La plupart des artistes travaillant autour de l’Atelier de Saint-Prex sont des peintres qui se sont vivement intéressés au genre du paysage. Il n’est donc pas étonnant de retrouver dans la collection dont ils ont le souci diverses représentations de paysages réalisés par un grand nombre de maîtres appartenant à tous les siècles. À ce titre, à côté de Corot et de Bresdin, les eaux-fortes de Claude Lorrain, qui pratique la gravure pour lui-même, quêtant dans ses compositions l’expression la plus juste de la lumière, a particulièrement séduit Gérard de Palézieux. Pratiquant lui-même le paysage, tant en peinture, dessin et aquarelle qu’en gravure, ce dernier a ainsi acquis au fil des ans un exceptionnel ensemble d’une trentaine de sujets – souvent déclinés en plusieurs états – de l’artiste établi et actif à Rome.
Claude Gellée, couramment désigné comme « Le Lorrain » en référence à sa région d’origine, est souvent considéré comme le plus grand peintre de paysage du xviie siècle. Son enfance et sa jeunesse sont relativement mal connues, mais on sait qu’il quitte la France au début de son adolescence pour rejoindre Rome, qui fait figure de capitale artistique européenne en ce début de siècle. Claude intègre l’atelier du peintre maniériste Agostino Tassi, dont il devient l’assistant. Aux alentours de 1620, il effectue un séjour de deux ans à Naples, où il poursuit sa formation. En 1625, Claude est de retour en Lorraine, mais il n’y reste que deux ans, avant de retourner à Rome, où il établit son propre atelier. Le genre du paysage connaît alors une profonde transformation, sous l’influence de peintres comme Annibal Carrache, Paul Bril et Nicolas Poussin. C’est dans cette tradition que s’inscrit le jeune peintre français. En s’inspirant de la campagne romaine qu’il parcourt inlassablement, Claude réalise des paysages ordonnés d’une profonde sensibilité et d’une grande harmonie, particulièrement novateurs dans le traitement de la lumière. En 1633, il est admis au sein de l’Académie Saint-Luc, la principale association des artistes de Rome. Dès les années 1630, il reçoit des commandes de clients très importants, comme le pape Urbain VIII ou le roi d’Espagne Philippe IV. Le succès est tel que de nombreuses contrefaçons de son travail circulent sur le marché, ce qui pousse Claude à établir un catalogue détaillé de ses productions, le Liber veritatis (dès 1635). Au cours des décennies suivantes, et jusqu’à sa mort en 1682, Claude Lorrain, qui jouira toujours d’une grande réputation et ne manquera jamais de commandes, n’aura de cesse de développer son style, donnant naissance aux paysages mélancoliques et sereins qui font encore aujourd’hui sa réputation.
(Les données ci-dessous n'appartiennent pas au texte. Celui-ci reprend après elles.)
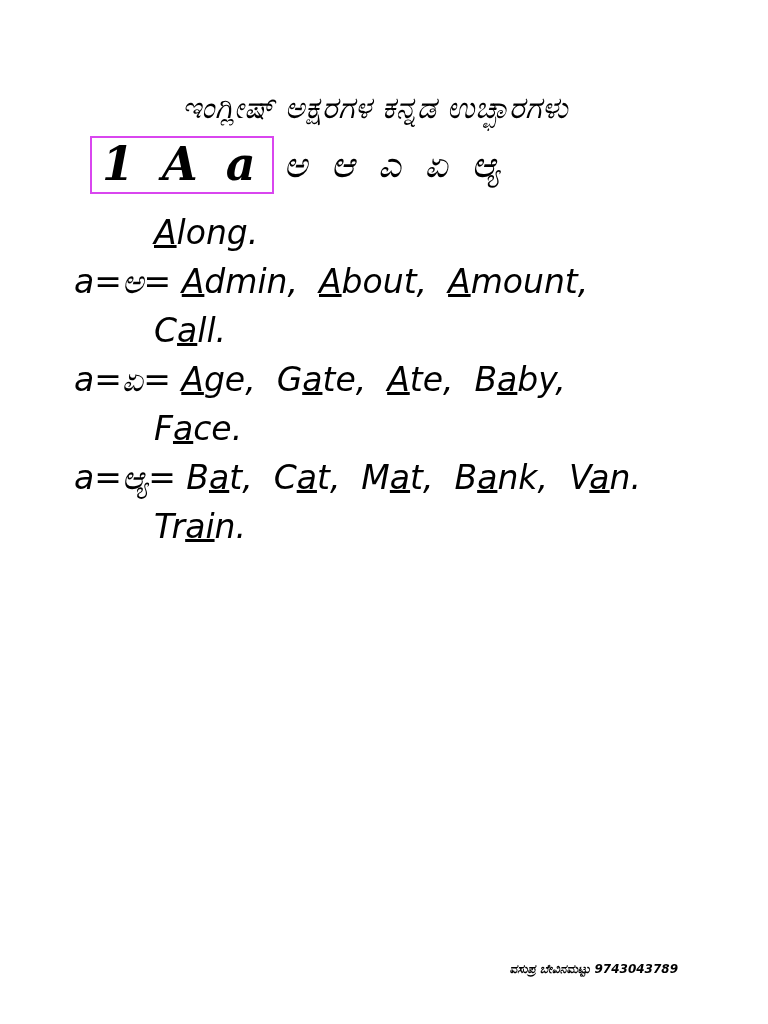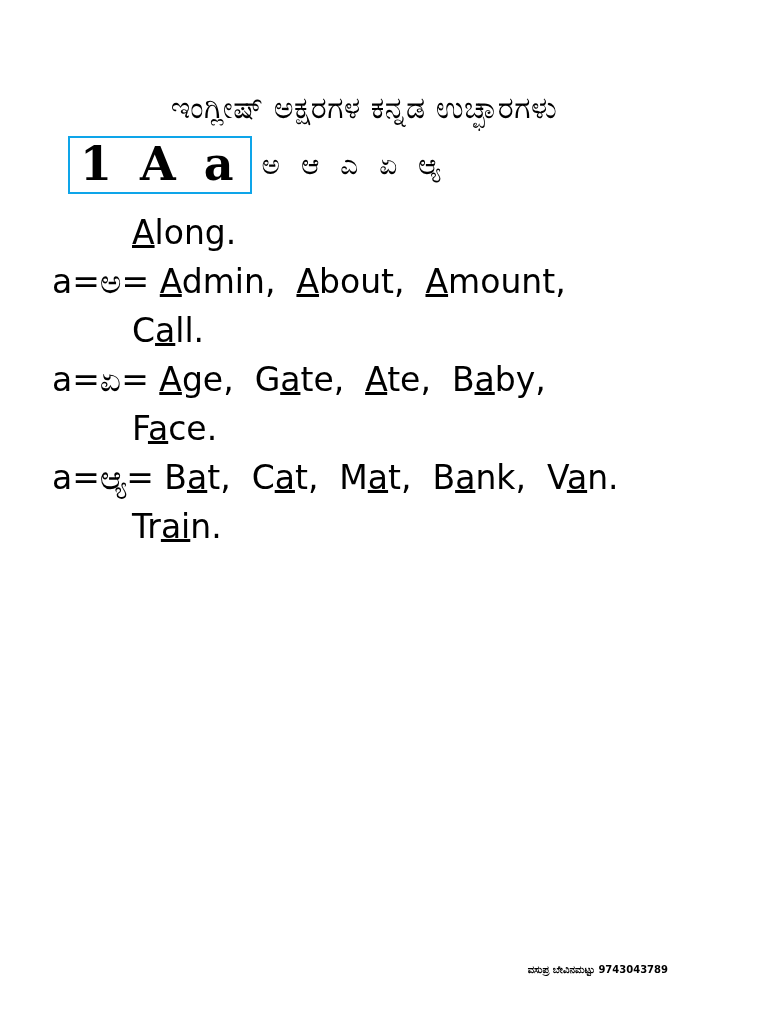--- a/index.html
+++ b/index.html
@@ -12,51 +12,52 @@
     height: 1024px;
     font-family: "DejaVu Sans", sans-serif;
     color: #000000;
     position: relative;
     overflow: hidden;
   }
   .page {
     width: 752px;
     height: 1024px;
     box-sizing: border-box;
-    padding: 60px 40px 0 16px;
+    padding: 60px 40px 0 38px;
     position: relative;
+    font-style: italic;
   }
   .doc-title {
     text-align: center;
     font-size: 30px;
     font-family: "DejaVu Sans", sans-serif;
     letter-spacing: 0.5px;
     margin: 30px 0 6px 0;
     white-space: nowrap;
   }
   .header-row {
     display: flex;
     align-items: center;
     justify-content: flex-start;
     padding-left: 52px;
     margin-top: 10px;
     margin-bottom: 14px;
   }
   .boxed-letter {
-    border: 2px solid #0ea5e9;
+    border: 2px solid #d946ef;
     padding: 2px 10px 4px 10px;
     font-size: 46px;
     font-weight: bold;
     font-family: "DejaVu Serif", serif;
     line-height: 1.05;
     letter-spacing: 6px;
     display: inline-block;
   }
   .vowel-row {
-    font-size: 28px;
+    font-size: 36px;
     margin-left: 10px;
     letter-spacing: 6px;
     white-space: nowrap;
   }
   .lines {
     margin-top: 18px;
     padding-left: 36px;
   }
   .line {
     font-size: 33px;
@@ -69,23 +70,23 @@
   }
   .cont {
     padding-left: 80px;
   }
   u {
     text-decoration: underline;
     text-underline-offset: 1px;
   }
   .footer {
     position: absolute;
-    right: 84px;
+    right: 74px;
     bottom: 48px;
-    font-size: 10px;
+    font-size: 12px;
     font-weight: bold;
     font-family: "DejaVu Sans", sans-serif;
     white-space: nowrap;
   }
 </style>
 </head>
 <body>
 
 <div class="page">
Longtemps resté dans l’ombre de sa peinture, l’œuvre gravé de Claude est pourtant d’une grande richesse, et nous permet en outre d’éclairer le processus créatif de l’artiste. Ne constituant pour lui ni un moyen de diffuser sa peinture ni une entreprise commerciale, la gravure est pour Claude l’occasion d’une création très libre, et il ne se prive pas de multiplier les états en reprenant ses gravures à plusieurs reprises. Après des premières expérimentations au début des années 1630 pour apprivoiser la technique de l’eau-forte, ses progrès sont très rapides. Ses gravures de la suite des années 1630, parfois basées sur un tableau ou un dessein préexistant, nous révèlent une nature plus foisonnante, moins ordonnée que celle qui apparaît dans ses compositions en peinture. Entre 1641 et le début des années 1650, Claude abandonne complètement la pratique de la gravure. Mais il y revient dans la dernière partie de sa carrière, donnant naissance à de véritables chefs-d’œuvre, comme Le Troupeau en marche par temps orageux (1651), ou Le Temps, Apollon et les Saisons (1662).